Air marshals “all have to be of high quality, not most of them,” Poe says. “We can’t take a chance that they will make a mistake.”

Six of Cincinnati air marshal David Slaughter’s colleagues wrote character references for him after his arrest in 2006, according to court records.

“A man of impeccable character,” wrote one. “An outstanding employee.” “Polite,” wrote another. “His character around the office is one of example.” “Dave’s demeanor and professionalism reflect favorably on the field office as well as the agency as a whole.”

Slaughter was convicted of abducting a female escort during a July 2006 layover in the Washington, D.C., area.

In an interview, he said he hired the escort because he was having marital problems and wanted a woman’s perspective.

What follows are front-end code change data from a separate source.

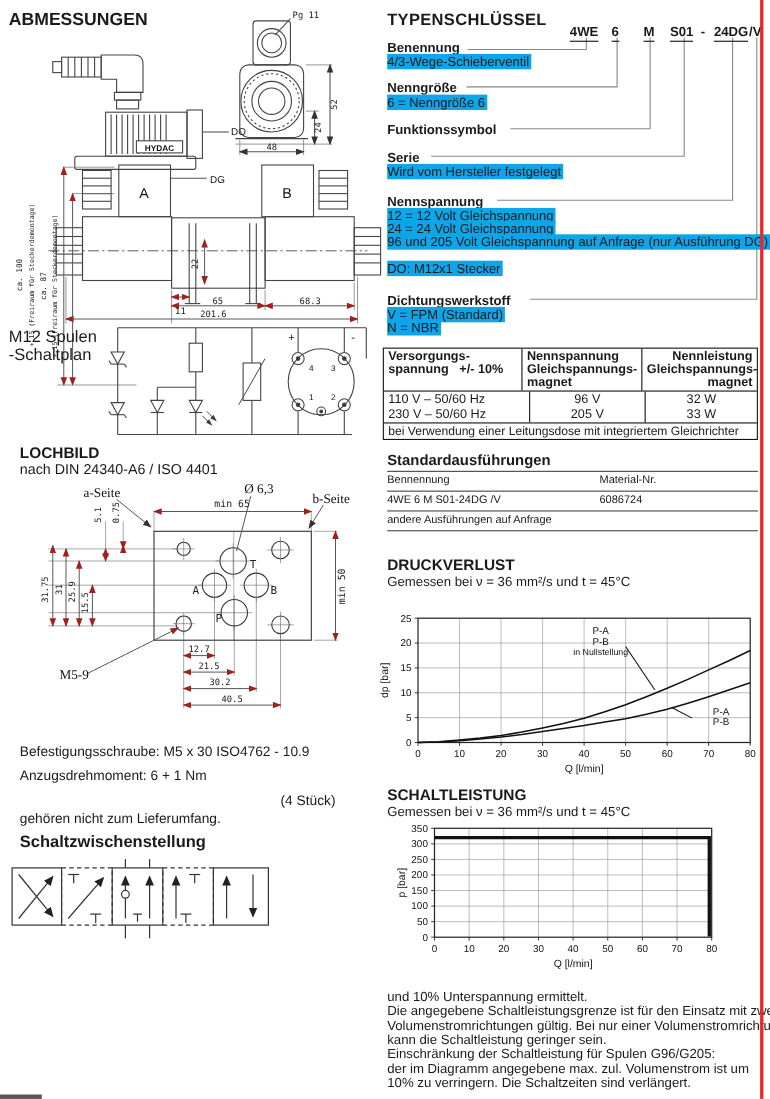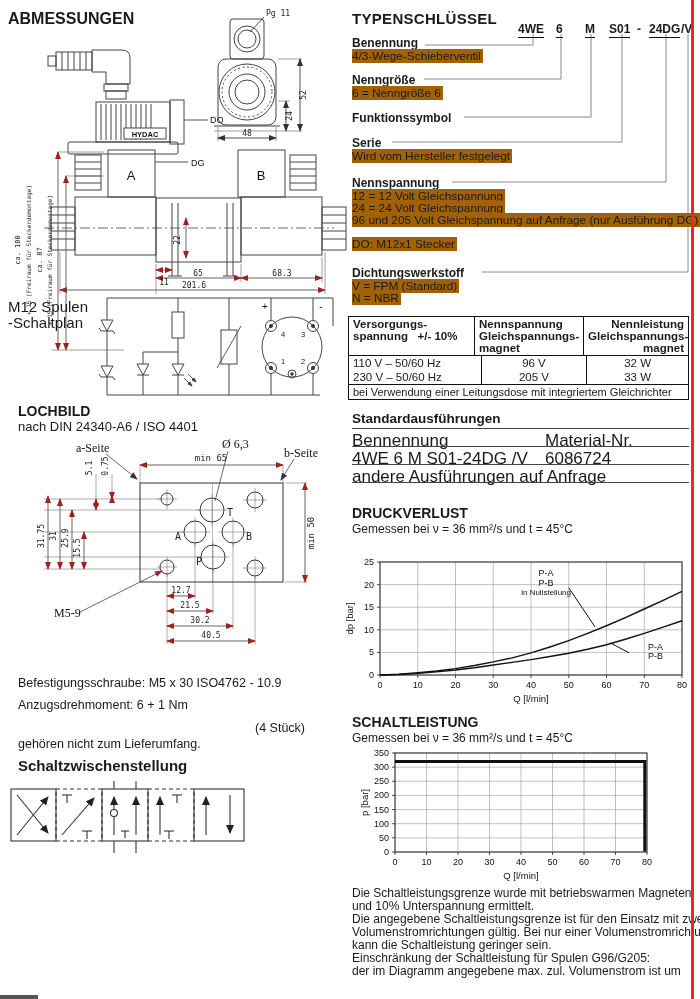--- a/index.html
+++ b/index.html
@@ -5,33 +5,33 @@
   html,body{margin:0;padding:0;background:#fff;}
   .page{position:relative;width:700px;height:999px;background:#fff;overflow:hidden;
         font-family:"Liberation Sans",sans-serif;color:#1a1a1a;}
   .abs{position:absolute;}
   .h1{font-weight:bold;font-size:16px;}
   .h2{font-weight:bold;font-size:14px;}
   .h3{font-weight:bold;font-size:13.5px;}
   .txt{font-size:12.5px;}
   .small{font-size:12px;}
   .tk-label{position:absolute;left:352px;font-weight:bold;font-size:12px;background:#fff;padding-right:3px;}
-  .tk-desc{position:absolute;left:352px;font-size:11.8px;white-space:nowrap;background:#a16207;padding-right:2px;}
+  .tk-desc{position:absolute;left:352px;font-size:11.8px;white-space:nowrap;background:#0ea5e9;padding-right:2px;}
   .code-part{position:absolute;top:22px;font-weight:bold;font-size:12px;}
   .code-part.u{border-bottom:1.5px solid #111;padding-bottom:1px;}
   .vtable{position:absolute;left:348px;top:316px;width:339px;border:1.4px solid #111;font-size:11.5px;}
   .vt-head{display:flex;border-bottom:1.2px solid #111;font-weight:bold;}
   .vt-row{display:flex;}
   .vt-c1{width:128px;border-right:1.2px solid #111;padding:1px 4px;}
   .vt-c2{width:100px;border-right:1.2px solid #111;padding:1px 4px;text-align:center;}
   .vt-c3{width:96px;padding:1px 4px;text-align:center;}
   .vt-foot{border-top:1.2px solid #111;padding:1px 4px;font-size:11px;}
   .pre{white-space:pre;}
   .std-line{position:absolute;left:352px;width:337px;border-bottom:1.2px solid #444;}
-  .std-txt{position:absolute;font-size:17px;white-space:nowrap;}
+  .std-txt{position:absolute;font-size:10px;white-space:nowrap;}
   .footer-line{position:absolute;left:352px;font-size:12px;white-space:nowrap;}
   .redline{position:absolute;left:691px;top:0;width:3px;height:999px;background:#f22525;}
   svg{position:absolute;overflow:visible;}
   svg text{font-family:"Liberation Sans",sans-serif;fill:#111;}
   .dimtxt{font-family:"DejaVu Sans Mono",monospace;fill:#222;}
   .seriftxt{font-family:"Liberation Serif",serif;fill:#111;}
 </style>
 </head>
 <body>
 
@@ -571,22 +571,22 @@
       <text x="39" y="39.28571428571428" text-anchor="end" font-size="9">250</text>
       <line x1="42" y1="22.142857142857153" x2="45" y2="22.142857142857153" stroke="#222" stroke-width="0.8"></line>
       <text x="39" y="25.142857142857153" text-anchor="end" font-size="9">300</text>
       <line x1="42" y1="8" x2="45" y2="8" stroke="#222" stroke-width="0.8"></line>
       <text x="39" y="11" text-anchor="end" font-size="9">350</text>
       <polyline points="45,16.485714285714295 294.79499999999996,16.485714285714295 294.79499999999996,106.43428571428572" fill="none" stroke="#111" stroke-width="3"></polyline>
       <text x="171" y="134" text-anchor="middle" font-size="9.5">Q [l/min]</text>
       <text x="18" y="57.5" text-anchor="middle" font-size="9.5" transform="rotate(-90 18 57.5)">p [bar]</text>
     </svg>
 
-  <div class="footer-line" style="top:886px;">Die Schaltleistungsgrenze wurde mit betriebswarmen Magneten</div>
   <div class="footer-line" style="top:899px;">und 10% Unterspannung ermittelt.</div>
   <div class="footer-line" style="top:912px;">Die angegebene Schaltleistungsgrenze ist für den Einsatz mit zwei</div>
   <div class="footer-line" style="top:925px;">Volumenstromrichtungen gültig. Bei nur einer Volumenstromrichtung,</div>
   <div class="footer-line" style="top:938px;">kann die Schaltleistung geringer sein.</div>
   <div class="footer-line" style="top:951px;">Einschränkung der Schaltleistung für Spulen G96/G205:</div>
   <div class="footer-line" style="top:964px;">der im Diagramm angegebene max. zul. Volumenstrom ist um</div>
+  <div class="footer-line" style="top:977px;">10% zu verringern. Die Schaltzeiten sind verlängert.</div>
 
   <div class="redline"></div>
 </div>
 
 </body></html>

As they talked about how to spend their time, he went into the bedroom of his hotel suite and returned with his gun and handcuffs. The woman tried to flee, but he prevented her from leaving and unplugged the phone, prosecutors said.

The two struggled, and when the woman got the door open, Slaughter pinned her to the ground, held her in a chokehold and handcuffed her, according to prosecutors and the woman, Cherith Zorbas.

Despite his colleagues’ support, Slaughter lost his job and got 15 days in jail. Zorbas called the outcome “horrific,” and said the public should be scared.

“He’s the only one on an airplane with a freakin’ weapon,” she said, “and he’s supposed to have it to be protecting us.”

ProPublica’s Jamie Wilson contributed to this story.

Update (11/13/2008 4:45 PM): Bob Bray, Director for the Federal Air Marshal Service, blogged a response to this story.

Update (11/13/2008 12:00PM): The Transportation Security Administration posted a response to this story on its website.